Exercise details :: If the records below hold pictures, omit them, and print exactly the lines from the first line through the line containing "[134,259,259,279] [J]OPT_v1_03_03 ->", inclusive.

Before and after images
+--

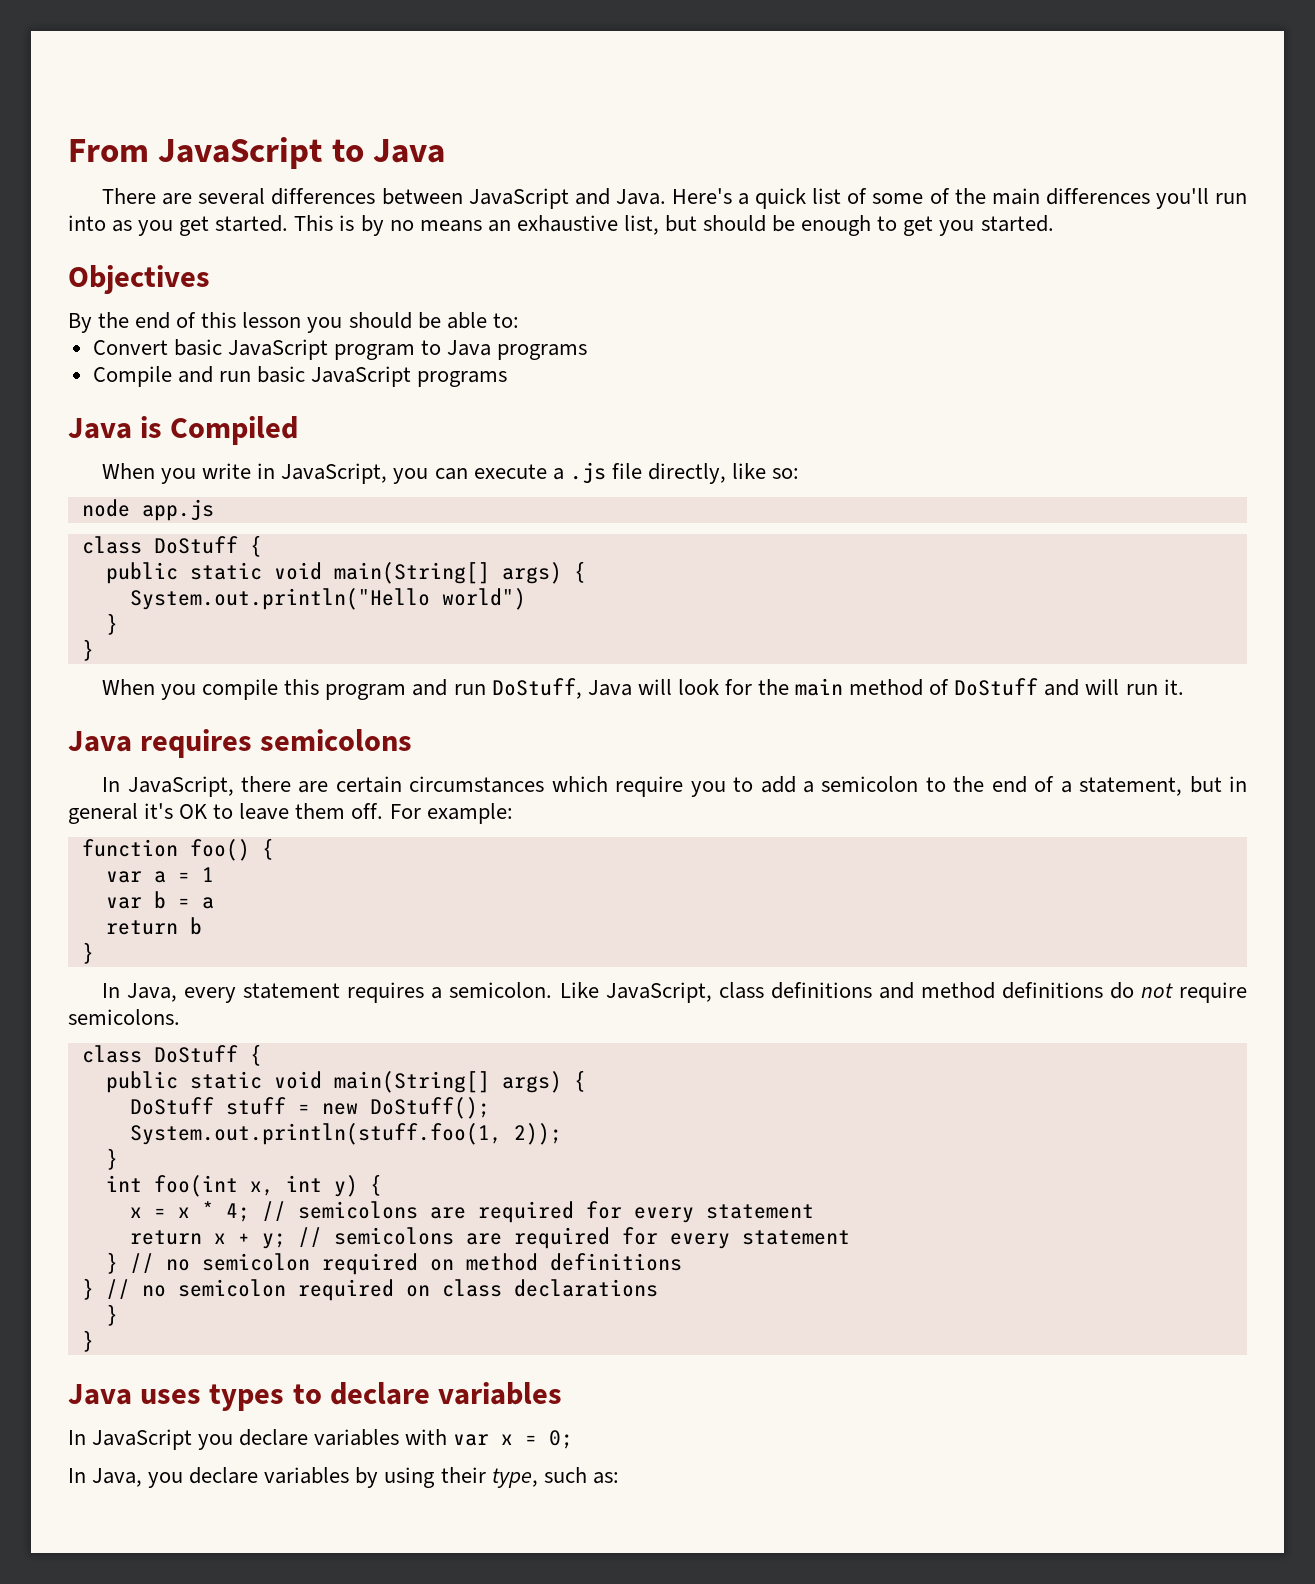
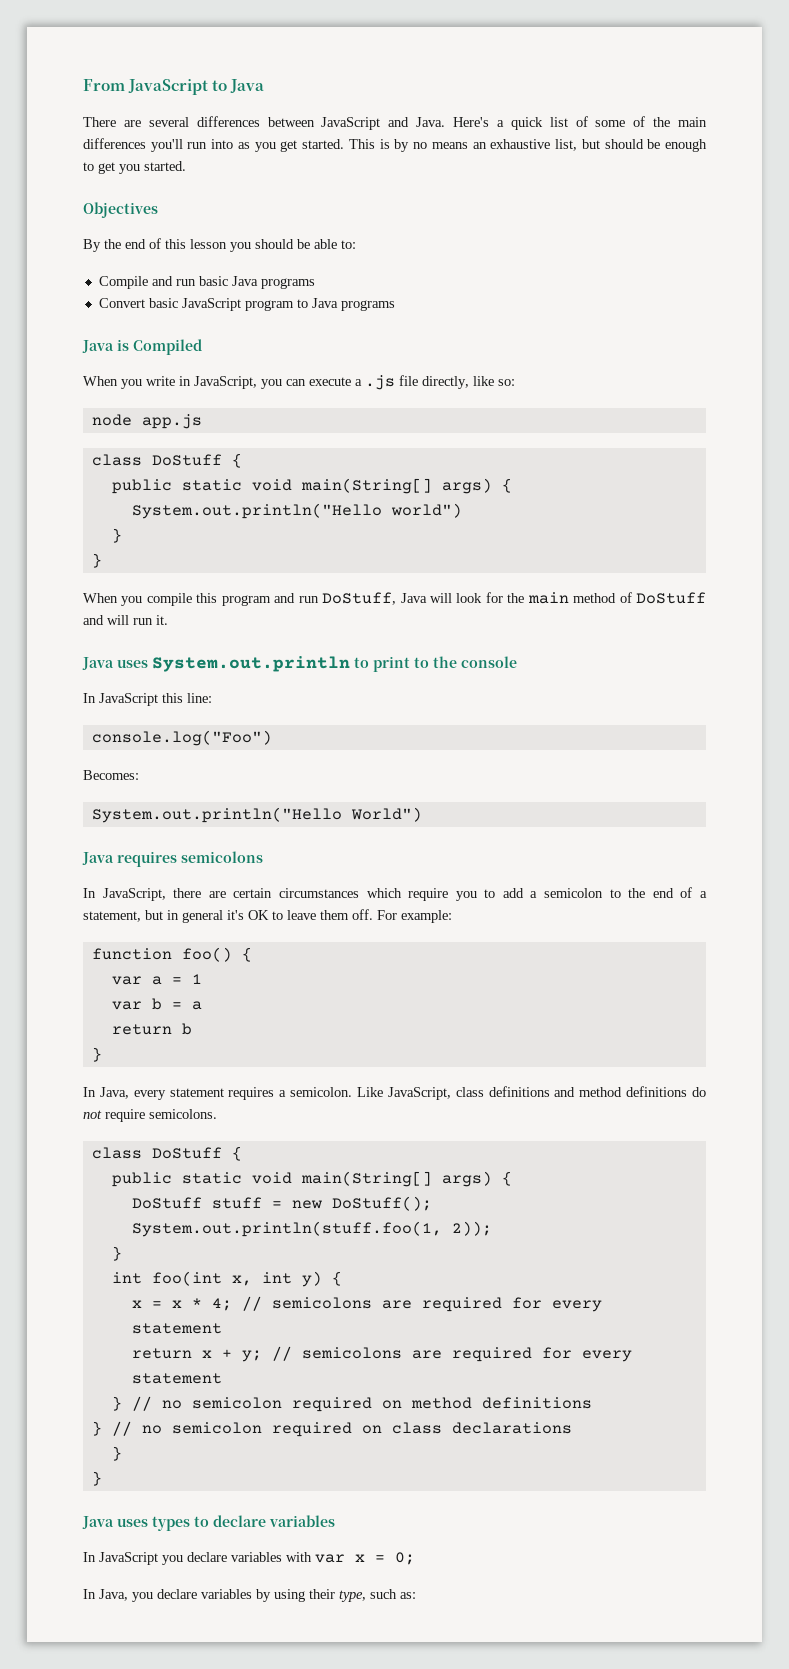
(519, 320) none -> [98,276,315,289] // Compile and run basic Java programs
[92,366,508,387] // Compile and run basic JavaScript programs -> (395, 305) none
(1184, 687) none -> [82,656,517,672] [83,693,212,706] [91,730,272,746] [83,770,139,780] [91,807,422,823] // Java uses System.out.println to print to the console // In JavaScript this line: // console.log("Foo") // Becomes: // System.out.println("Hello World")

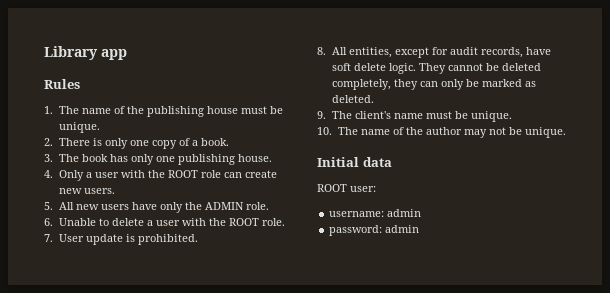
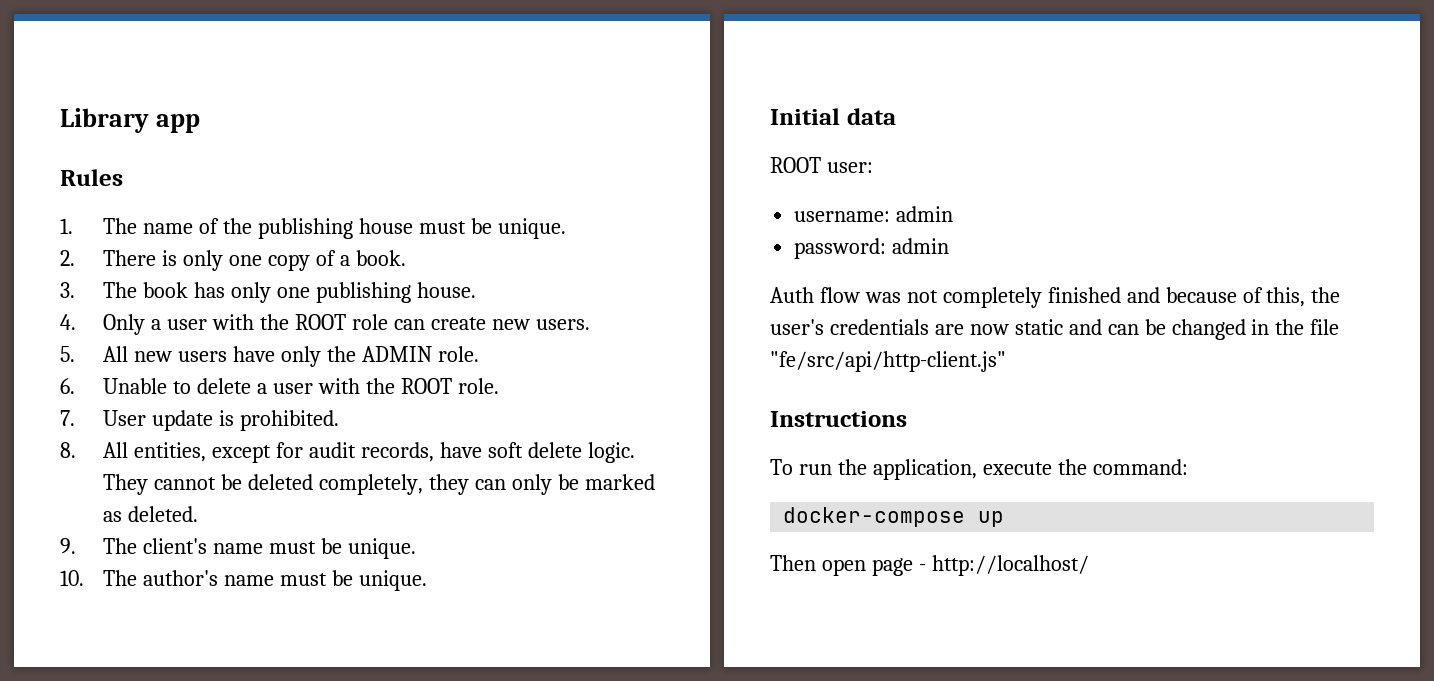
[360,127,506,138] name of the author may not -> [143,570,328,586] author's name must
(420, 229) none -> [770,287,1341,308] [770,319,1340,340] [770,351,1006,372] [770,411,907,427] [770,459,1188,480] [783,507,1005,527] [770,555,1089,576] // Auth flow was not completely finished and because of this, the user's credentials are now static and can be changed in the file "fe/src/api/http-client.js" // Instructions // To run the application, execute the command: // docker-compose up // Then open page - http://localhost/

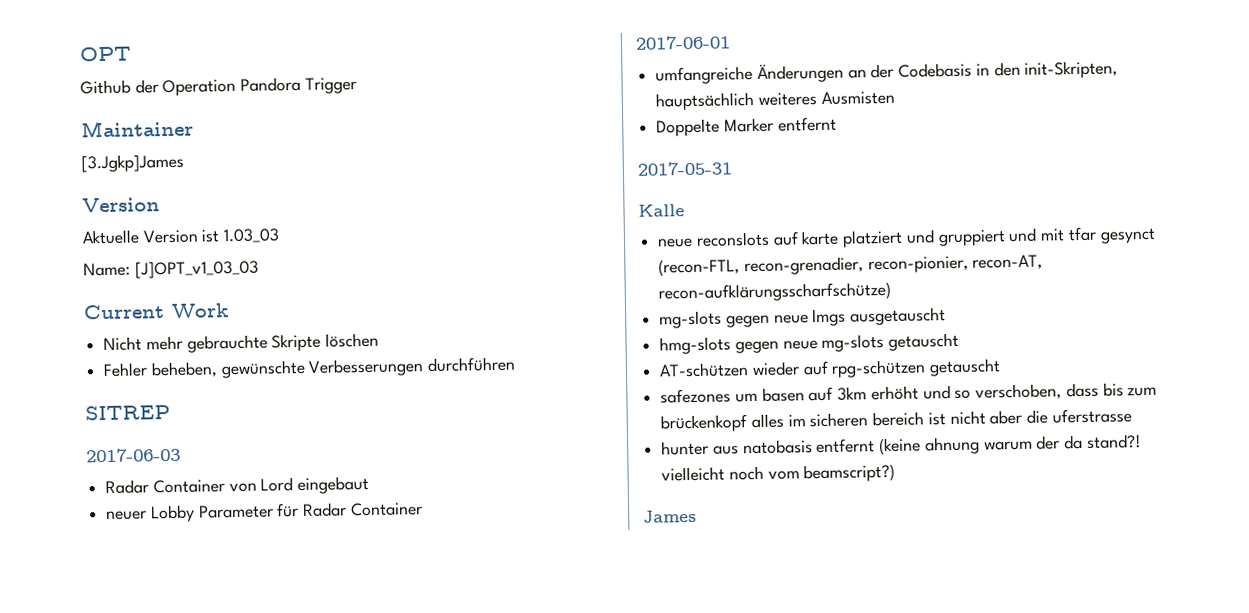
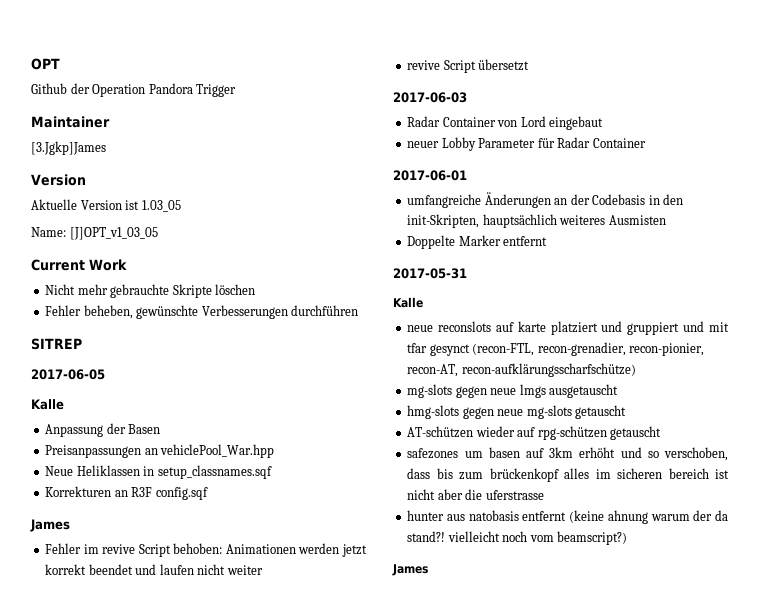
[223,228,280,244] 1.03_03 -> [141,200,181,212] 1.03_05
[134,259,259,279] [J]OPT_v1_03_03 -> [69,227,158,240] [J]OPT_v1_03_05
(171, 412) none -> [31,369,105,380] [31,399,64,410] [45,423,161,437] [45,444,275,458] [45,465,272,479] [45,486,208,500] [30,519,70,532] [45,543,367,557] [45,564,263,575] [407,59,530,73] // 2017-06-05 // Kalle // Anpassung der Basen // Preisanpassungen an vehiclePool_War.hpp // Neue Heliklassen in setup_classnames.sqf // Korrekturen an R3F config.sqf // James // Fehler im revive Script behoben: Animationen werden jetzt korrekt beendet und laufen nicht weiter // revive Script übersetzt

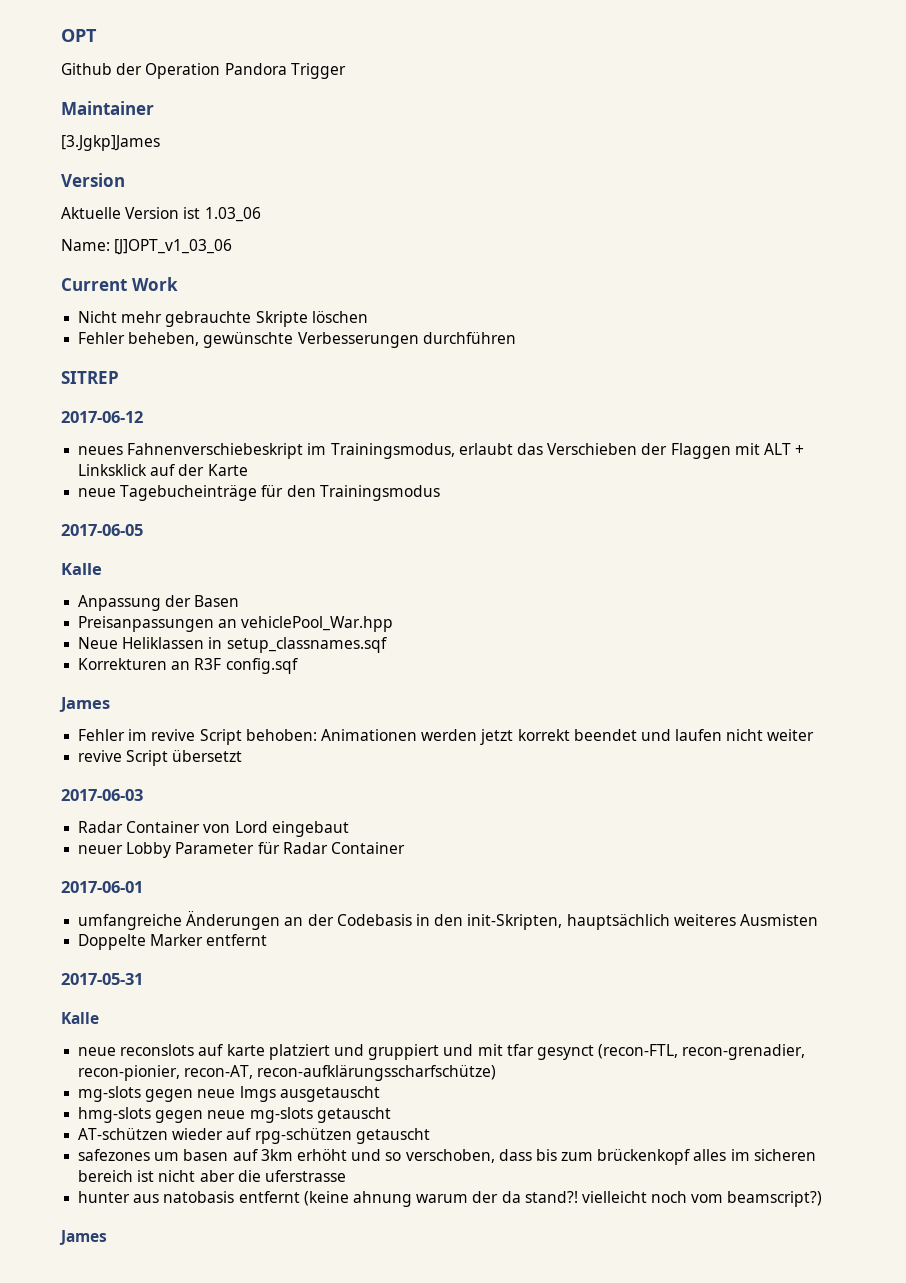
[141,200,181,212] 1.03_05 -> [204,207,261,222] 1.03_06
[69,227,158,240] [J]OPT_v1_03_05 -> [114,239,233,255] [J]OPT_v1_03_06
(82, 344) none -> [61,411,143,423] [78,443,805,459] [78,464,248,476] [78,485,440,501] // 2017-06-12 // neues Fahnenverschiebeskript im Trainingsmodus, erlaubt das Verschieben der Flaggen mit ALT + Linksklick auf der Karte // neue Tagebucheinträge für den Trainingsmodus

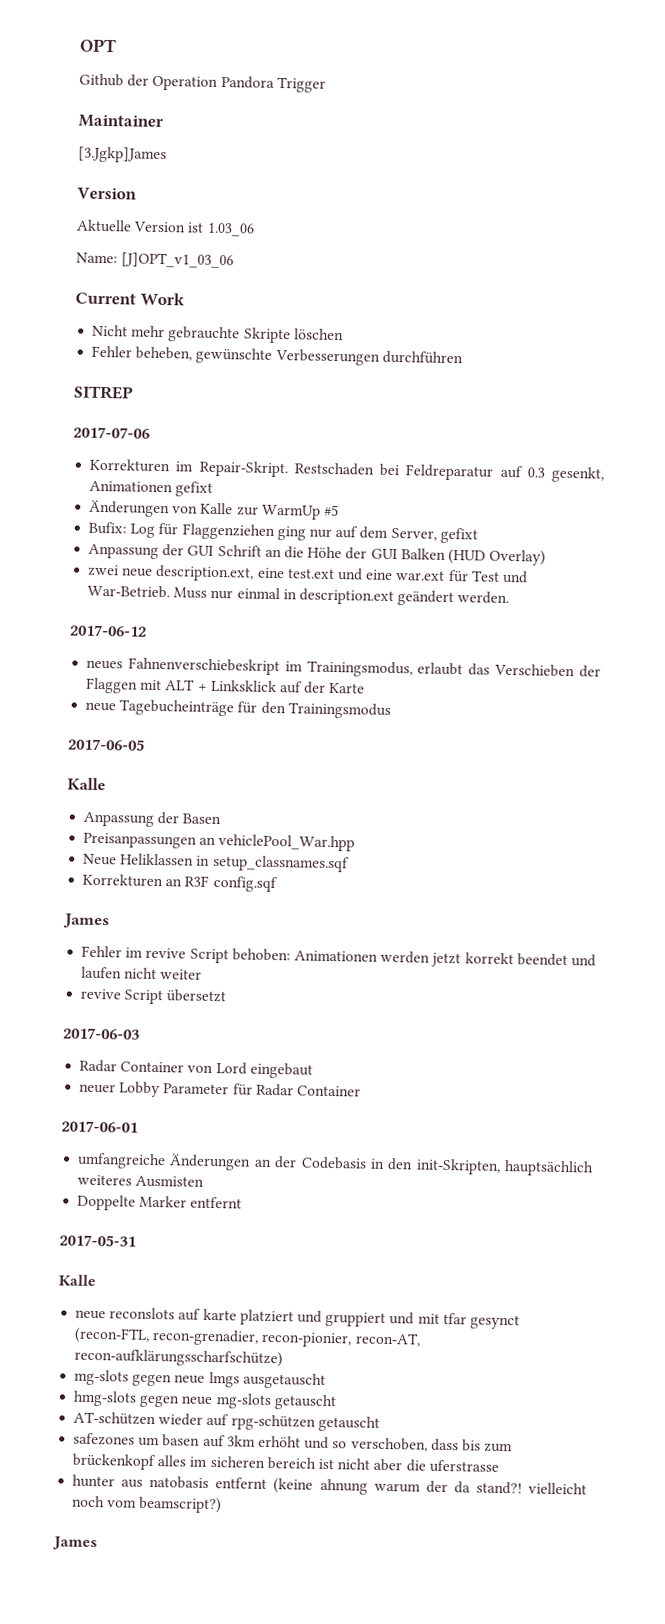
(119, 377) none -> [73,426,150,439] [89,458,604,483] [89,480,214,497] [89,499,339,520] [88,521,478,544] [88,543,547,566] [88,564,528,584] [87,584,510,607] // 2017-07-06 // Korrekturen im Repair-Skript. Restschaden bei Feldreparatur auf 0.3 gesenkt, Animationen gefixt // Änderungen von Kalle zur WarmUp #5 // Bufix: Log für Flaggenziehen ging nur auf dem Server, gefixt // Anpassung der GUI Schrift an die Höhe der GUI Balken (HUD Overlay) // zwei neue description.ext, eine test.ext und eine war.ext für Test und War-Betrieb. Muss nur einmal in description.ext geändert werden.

+--

Result ::
(519, 320) none -> [98,276,315,289] // Compile and run basic Java programs
[92,366,508,387] // Compile and run basic JavaScript programs -> (395, 305) none
(1184, 687) none -> [82,656,517,672] [83,693,212,706] [91,730,272,746] [83,770,139,780] [91,807,422,823] // Java uses System.out.println to print to the console // In JavaScript this line: // console.log("Foo") // Becomes: // System.out.println("Hello World")

[360,127,506,138] name of the author may not -> [143,570,328,586] author's name must
(420, 229) none -> [770,287,1341,308] [770,319,1340,340] [770,351,1006,372] [770,411,907,427] [770,459,1188,480] [783,507,1005,527] [770,555,1089,576] // Auth flow was not completely finished and because of this, the user's credentials are now static and can be changed in the file "fe/src/api/http-client.js" // Instructions // To run the application, execute the command: // docker-compose up // Then open page - http://localhost/

[223,228,280,244] 1.03_03 -> [141,200,181,212] 1.03_05
[134,259,259,279] [J]OPT_v1_03_03 -> [69,227,158,240] [J]OPT_v1_03_05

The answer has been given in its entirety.